Se tendió en el lecho y quedó pensativo escuchando ulular a una lechuza, que tomó como un presagio funesto. ¿Cómo se había dejado dominar por esta locura? ¿En qué alma había germinado primero, en la suya o en la de fray Bernardo? Sabía que se había metido en la boca del lobo a causa de su deseo de buscar una explicación al sello que portaba, y que su búsqueda no le atraería sino peligros, e incluso una muerte atroz a miles de leguas de su añorada Aragón y de Isabella. Condenado además a no descubrir el enigma de su nacimiento.
Hizo una mueca de disgusto por la amenaza y se echó agua de una jofaina para refrescarse.

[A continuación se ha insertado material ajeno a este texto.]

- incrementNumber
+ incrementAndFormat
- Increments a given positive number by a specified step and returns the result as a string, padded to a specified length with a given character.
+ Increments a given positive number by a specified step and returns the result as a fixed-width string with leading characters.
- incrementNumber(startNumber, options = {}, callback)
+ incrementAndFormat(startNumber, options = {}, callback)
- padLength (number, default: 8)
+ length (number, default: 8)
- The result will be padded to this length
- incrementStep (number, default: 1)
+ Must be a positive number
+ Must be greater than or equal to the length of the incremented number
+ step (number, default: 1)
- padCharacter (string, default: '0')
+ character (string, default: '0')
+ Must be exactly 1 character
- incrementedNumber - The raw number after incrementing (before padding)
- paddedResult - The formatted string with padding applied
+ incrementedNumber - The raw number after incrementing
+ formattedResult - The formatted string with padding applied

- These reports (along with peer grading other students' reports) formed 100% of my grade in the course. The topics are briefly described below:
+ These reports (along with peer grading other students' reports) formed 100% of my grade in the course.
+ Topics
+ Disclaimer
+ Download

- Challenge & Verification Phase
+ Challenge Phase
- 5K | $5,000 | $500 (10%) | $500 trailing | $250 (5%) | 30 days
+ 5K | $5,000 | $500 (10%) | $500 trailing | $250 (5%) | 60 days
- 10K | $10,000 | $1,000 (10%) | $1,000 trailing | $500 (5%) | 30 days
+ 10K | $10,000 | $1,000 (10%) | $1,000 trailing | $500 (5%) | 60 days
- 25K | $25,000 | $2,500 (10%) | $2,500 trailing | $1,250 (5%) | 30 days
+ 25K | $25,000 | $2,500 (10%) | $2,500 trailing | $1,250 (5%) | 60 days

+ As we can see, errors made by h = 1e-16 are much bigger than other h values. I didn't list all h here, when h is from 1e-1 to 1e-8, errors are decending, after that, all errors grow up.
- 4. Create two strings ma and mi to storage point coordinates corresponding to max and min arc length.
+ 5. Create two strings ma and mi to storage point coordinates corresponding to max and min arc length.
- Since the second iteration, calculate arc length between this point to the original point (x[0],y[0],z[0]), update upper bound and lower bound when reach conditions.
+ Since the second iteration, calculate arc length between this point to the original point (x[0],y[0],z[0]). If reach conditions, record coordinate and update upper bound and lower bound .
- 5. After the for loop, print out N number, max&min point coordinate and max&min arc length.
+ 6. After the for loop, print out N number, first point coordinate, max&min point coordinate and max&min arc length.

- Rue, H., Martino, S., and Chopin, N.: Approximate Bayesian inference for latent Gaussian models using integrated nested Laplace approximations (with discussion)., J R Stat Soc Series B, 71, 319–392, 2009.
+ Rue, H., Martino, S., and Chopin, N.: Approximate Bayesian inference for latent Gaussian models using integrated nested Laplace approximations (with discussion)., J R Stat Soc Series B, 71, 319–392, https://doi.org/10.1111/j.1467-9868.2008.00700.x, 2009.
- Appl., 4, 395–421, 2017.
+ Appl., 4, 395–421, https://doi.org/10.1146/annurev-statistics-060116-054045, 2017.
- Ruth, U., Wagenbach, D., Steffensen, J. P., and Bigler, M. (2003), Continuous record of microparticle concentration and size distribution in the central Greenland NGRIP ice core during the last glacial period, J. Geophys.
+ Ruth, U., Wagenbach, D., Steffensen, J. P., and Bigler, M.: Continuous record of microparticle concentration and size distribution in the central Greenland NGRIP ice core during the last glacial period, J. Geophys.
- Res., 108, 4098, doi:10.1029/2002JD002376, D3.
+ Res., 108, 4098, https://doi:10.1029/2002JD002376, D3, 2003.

Mientras rumiaba su temor, se contempló el rostro contraído y se dijo: «¿Es mi propia congoja la que contemplo en el agua?». Fuera brillaban las luciérnagas en sus vuelos errátiles y de los oscuros matacanes, donde refulgían los fuegos de los hachones, arribaban las voces de los vigías, que en su pavor le parecía que brotaran de las tenebrosas regiones del Averno.
¿Debería pensar en huir en solitario? Su instinto de supervivencia le exigía separarse de la caravana.
La proposición de la princesa era lo más sensato y desprendido que le habían hecho en aquella tierra. Estuvo cavilando durante un largo rato y se decidió.
Su buena estrella lo había abandonado.